Mais beaucoup plus étonnant une autre raison est avancée qui n’est pas, cette fois, lié à l’âge des utilisateurs mais plutôt à des convictions notamment pour les résidents des aires urbaines de plus de 200 000 habitants (sauf Paris) : il s’agit de la déconnexion volontaire à savoir la limitation volontaire de la consommation de biens technologiques. “Elle a l’air de s’installer durablement dans le paysage puisqu’ellle atteint des professions intermédiaires, des retraités dont le niveau de vie est plutôt moyen voire élevé”, souligne Pascal Plantard, Co-directeur du GIS Marsouin.
Par ailleurs l’étude Capuni illustre par la définition de trois grands type d’usages d’internet qui permettent d’établir différents niveaux de qualité du débit, que la perception des sondés diffèrent bien selon l’aire géographique. Si les internautes français des très grands pôles urbains (+ de 200.000 habitants) estiment plus que la moyenne que leur connexion Internet est satisfaisante -et ceci de manière plus significative s’agissant des usages à débit minima ou à débit moyen- en revanche la perception de la qualité de la connexion se dégrade dans les communes isolées de toute aire urbaine, constate l’étude Capuni qui précise : “Quelle que soit l’activité concernée et quel que soit le débit nécessaire à cette activité, ces internautes estiment que leur connexion est satisfaisante pour moins de 60 % d’entre eux, soit plus de dix points d’écart par rapport à l’ensemble des Français internautes.”
Ces nettes différences de perception de la qualité de connexion se retrouve d’ailleurs, constate l’étude du GIS Marsouin, concernant la qualité de la couverture mobile du territoire, en lien avec la taille de l’aire urbaine, depuis la nette satisfaction dans les très grandes aires urbaines jusqu’au sentiment d’insatisfaction notable dans les communes rurales.
A noter tout de même que cette différence zone urbaine zone rurale n’est pas toujours aussi tranchée comme le comme montre une exception notable : celle des Français internautes vivant dans des aires urbaines qui comptent entre 100.000 et 200.000 habitants. Il ressort selon Capuni que “18 % d’entre eux considèrent que la connexion Internet de leur domicile fonctionne « mal » lorsqu’ils doivent effectuer des démarches qui nécessitent peu de débit, soit 11 points d’écart avec l’ensemble des Français qui ont le même sentiment. 34 % de ces mêmes Français internautes considèrent que leur connexion fonctionne « moyennement » lorsque l’activité nécessite une connexion plus importante (streaming par exemple), soit 14 points d’écart avec l’ensemble des Français qui ont le même sentiment. ”
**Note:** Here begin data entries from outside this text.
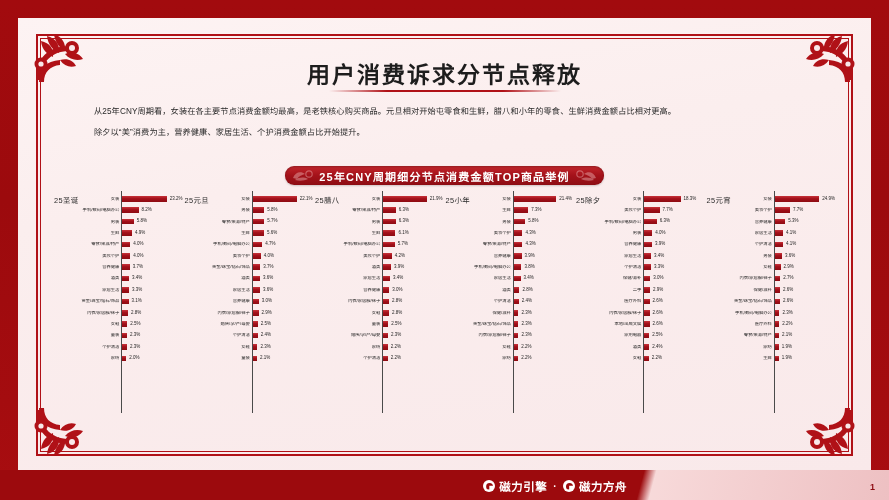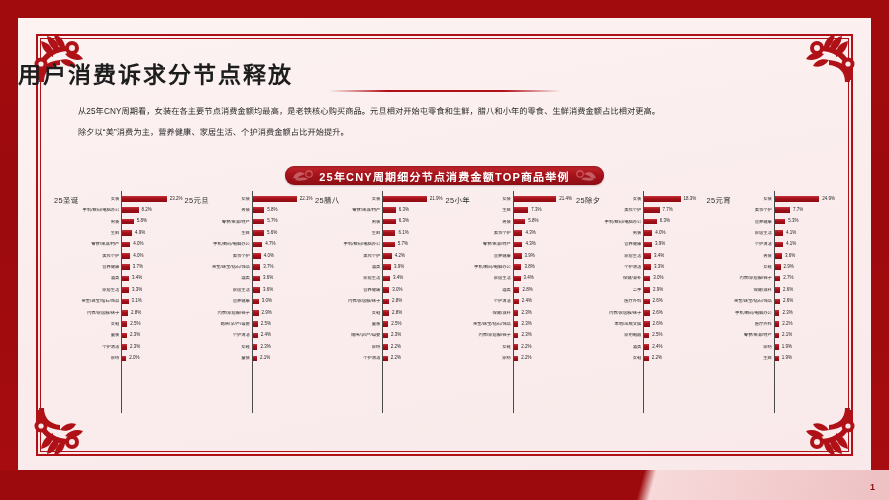"用户消费诉求分节点释放" #title { text-align: none -> center }
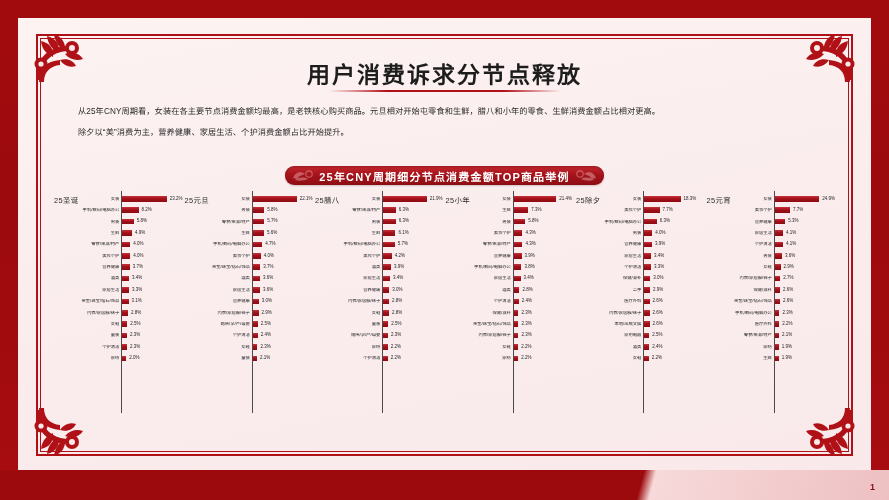"从25年CNY周期看，女装在各主要节点消费金额均最高，是老铁核心购买商品。元旦相" #para p { margin-left: none -> 16px }
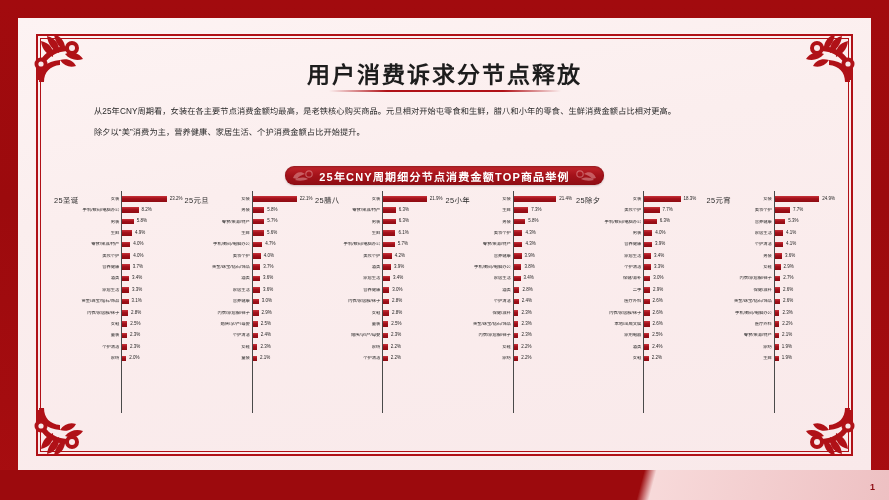"磁力引擎" div { html: none -> <div> <span></span> <span>磁力引擎</span> <span>·</span> <span></span> <span>磁力方舟</span> </div> }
Enfin le Progrès numérique ne doit pas effacer du paysage les exclus du numérique. Ils seraient en France, selon les définitions, en 5 et 18 millions réparties en trois catégories : les habitants des zones bas débits et des zones blanches, les personnes en situation de pauvreté, précarité et les déconnexions volontaires et involontaires.
“Il est urgent de construire une médiation numérique différenciée en fonction des publics et des territoires”, estime Pascal Plantard qui préconise la mise en place de 3 actions : “soutenir et reconnaître les bénévoles, former les professionnels de l’éducation, du social et de la culture à la médiation numérique et enfin, presque surtout, recruter des médiateurs numériques non précaires qui dépassent les emplois jeunes, les emplois d’avenir et les services civiques”
*L’enquête téléphonique CAPUNI s’est déroulée du 21 janvier au 17 juin 2019, elle a été assurée par notre partenaire panéliste, l’entreprise morbihannaise Tryom. Elle a permis la collecte de 7000 réponses de Français issus de la population métropolitaine des 18 ans et plus. L’échantillon obtenu inclut deux sur-échantillons géographiques correspondant spécifiquement aux individus des régions Bretagne et Bourgogne-Franche-Comté.